The classic white potato is an astringent food and mostly balancing to Kapha types, (for vata and pitta types it needs to be well cooked and seasoned). This recipe is a tasty hit, (thanks to the folks at Banyan Botanicals), and whenever I take it to a party folks are always excited for a something a little different. If you really want to make it your siganture dish try adding your favorite fresh herb from the garden. Fresh chopped cilantro garnish mixed in adds a nice cooling digstive energy, but you could add some fresh dill or thyme.
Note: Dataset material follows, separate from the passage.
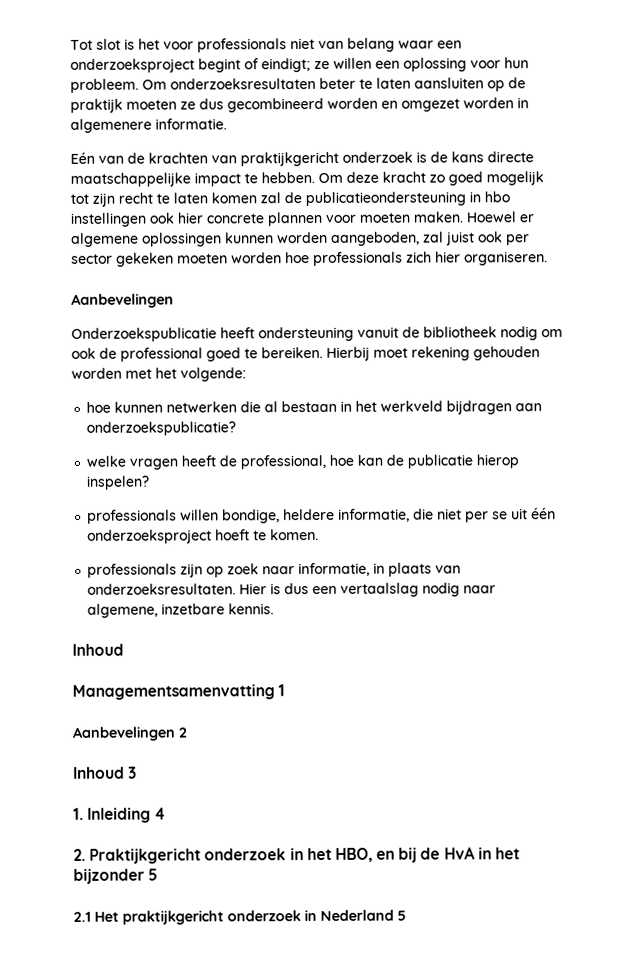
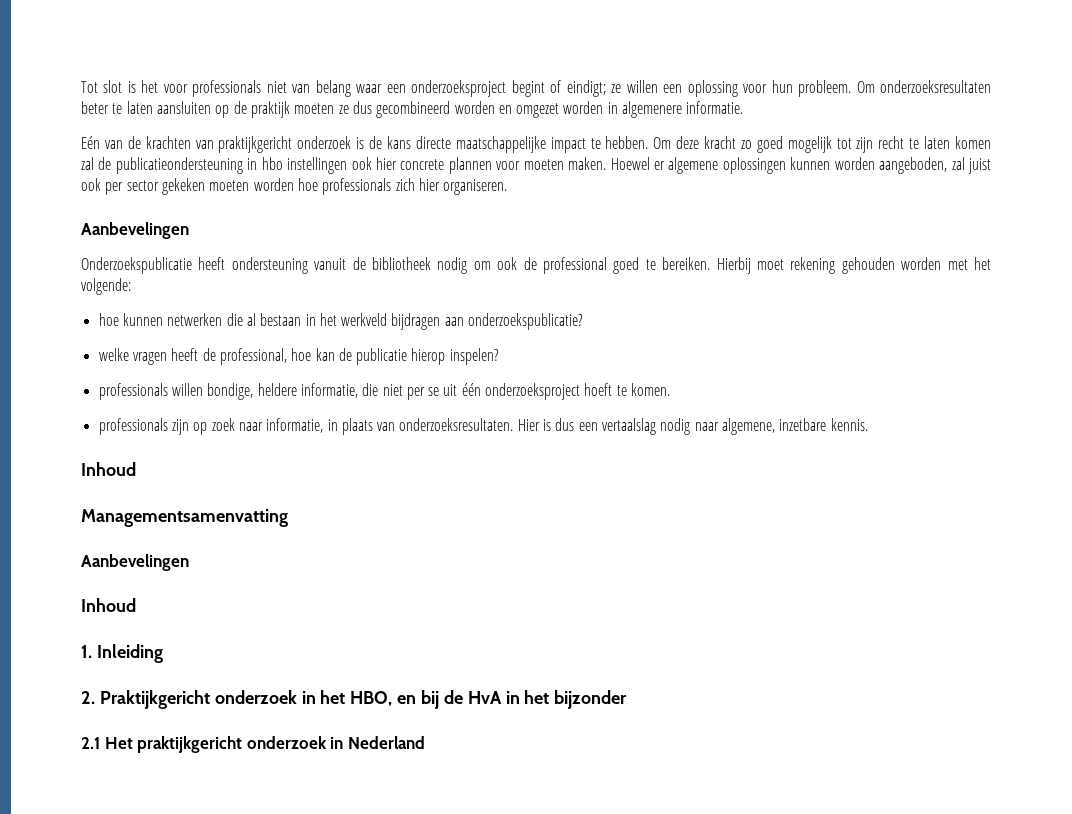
[278,684,286,697] [72,726,187,741] [73,766,138,779] 1 // Aanbevelingen 2 // Inhoud 3 -> [81,554,189,571] [81,598,136,612] // Aanbevelingen // Inhoud
[154,807,167,820] 4 -> (163, 653) none
[148,868,159,881] 5 -> (628, 699) none
[397,910,406,921] 5 -> (425, 742) none

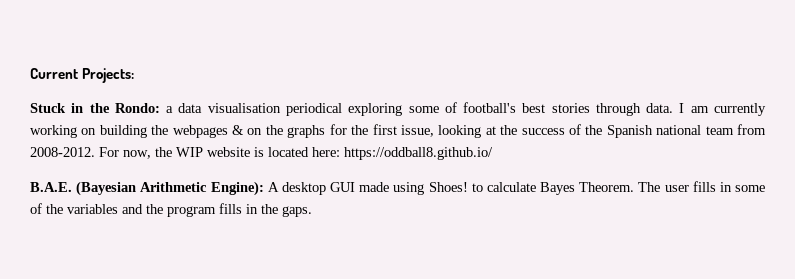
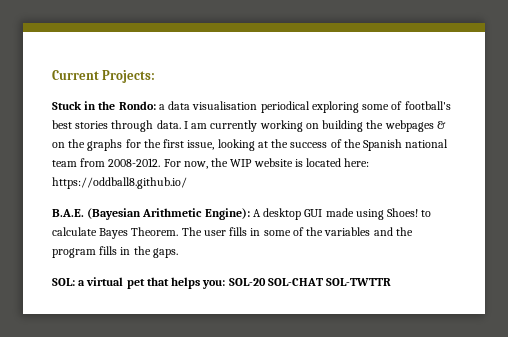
(312, 211) none -> [52,277,392,289] // SOL: a virtual pet that helps you: SOL-20 SOL-CHAT SOL-TWTTR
You get the idea, add whatever herbs are good for your dosha, especially the cooling ones for pitta during the summer.
Sweet Potato Salad
Preparation time:
30-45 minutes
Boil whole or cut in several pieces:
4 c. sweet potatoes (2 large)
Whisk together in a small mixing bowl:
1 Tbsp. fresh ginger root, finely grated
½ tsp. organic lemon peel, finely grated
¼ c. fresh lemon juice (1 ½ lemons)
1½ tsps. raw honey
2-3 Tbsps. sesame oil
Salt to taste
When the potatoes are tender enough for a fork to go into them easily, drain off the water (I often save it for future use in soup stock), and peel the potatoes. The peels will come off easily using your fingers or a small knife. Cube the sweet potatoes into ½ inch pieces. Put them in a serving bowl and toss well with the dressing. Serve warm or cool.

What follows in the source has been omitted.